▶ [WHAT IS NEEDED]:
Scan the data below and pick out the lines containing the word "racks".

[Difference listings]
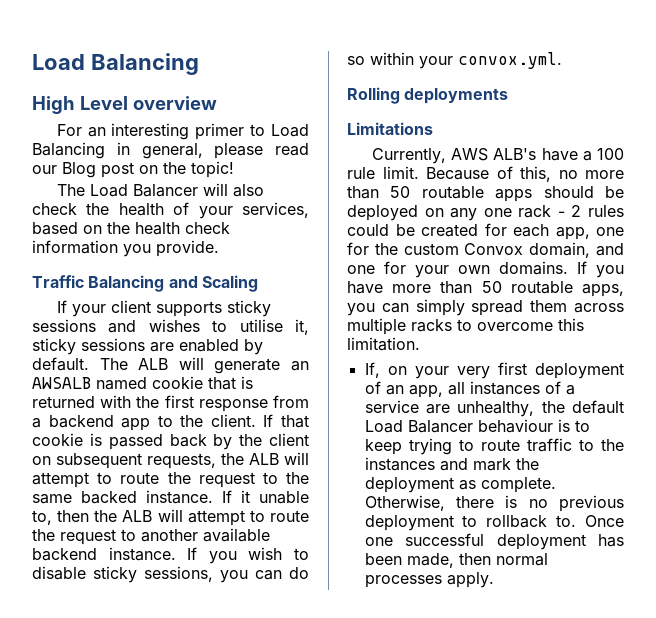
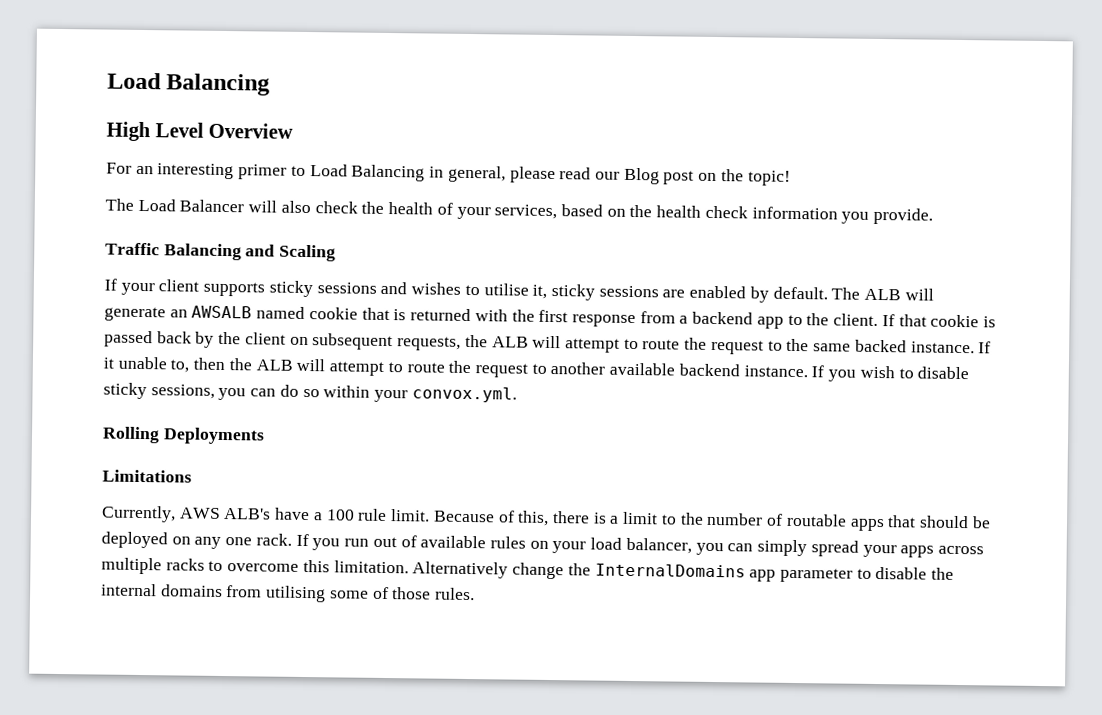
- High Level overview
+ High Level Overview
- Rolling deployments
+ Rolling Deployments
- Because of this, no more than 50 routable apps should be deployed on any one rack - 2 rules could be created for each app, one for the custom Convox domain, and one for your own domains. If you have more than 50 routable apps, you can simply spread them across multiple racks to overcome this limitation.
- If, on your very first deployment of an app, all instances of a service are unhealthy, the default Load Balancer behaviour is to keep trying to route traffic to the instances and mark the deployment as complete. Otherwise, there is no previous deployment to rollback to. Once one successful deployment has been made, then normal processes apply.
+ Because of this, there is a limit to the number of routable apps that should be deployed on any one rack. If you run out of available rules on your load balancer, you can simply spread your apps across multiple racks to overcome this limitation. Alternatively change the InternalDomains app parameter to disable the internal domains from utilising some of those rules.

▶ [THE ANSWER]:
- Because of this, no more than 50 routable apps should be deployed on any one rack - 2 rules could be created for each app, one for the custom Convox domain, and one for your own domains. If you have more than 50 routable apps, you can simply spread them across multiple racks to overcome this limitation.
+ Because of this, there is a limit to the number of routable apps that should be deployed on any one rack. If you run out of available rules on your load balancer, you can simply spread your apps across multiple racks to overcome this limitation. Alternatively change the InternalDomains app parameter to disable the internal domains from utilising some of those rules.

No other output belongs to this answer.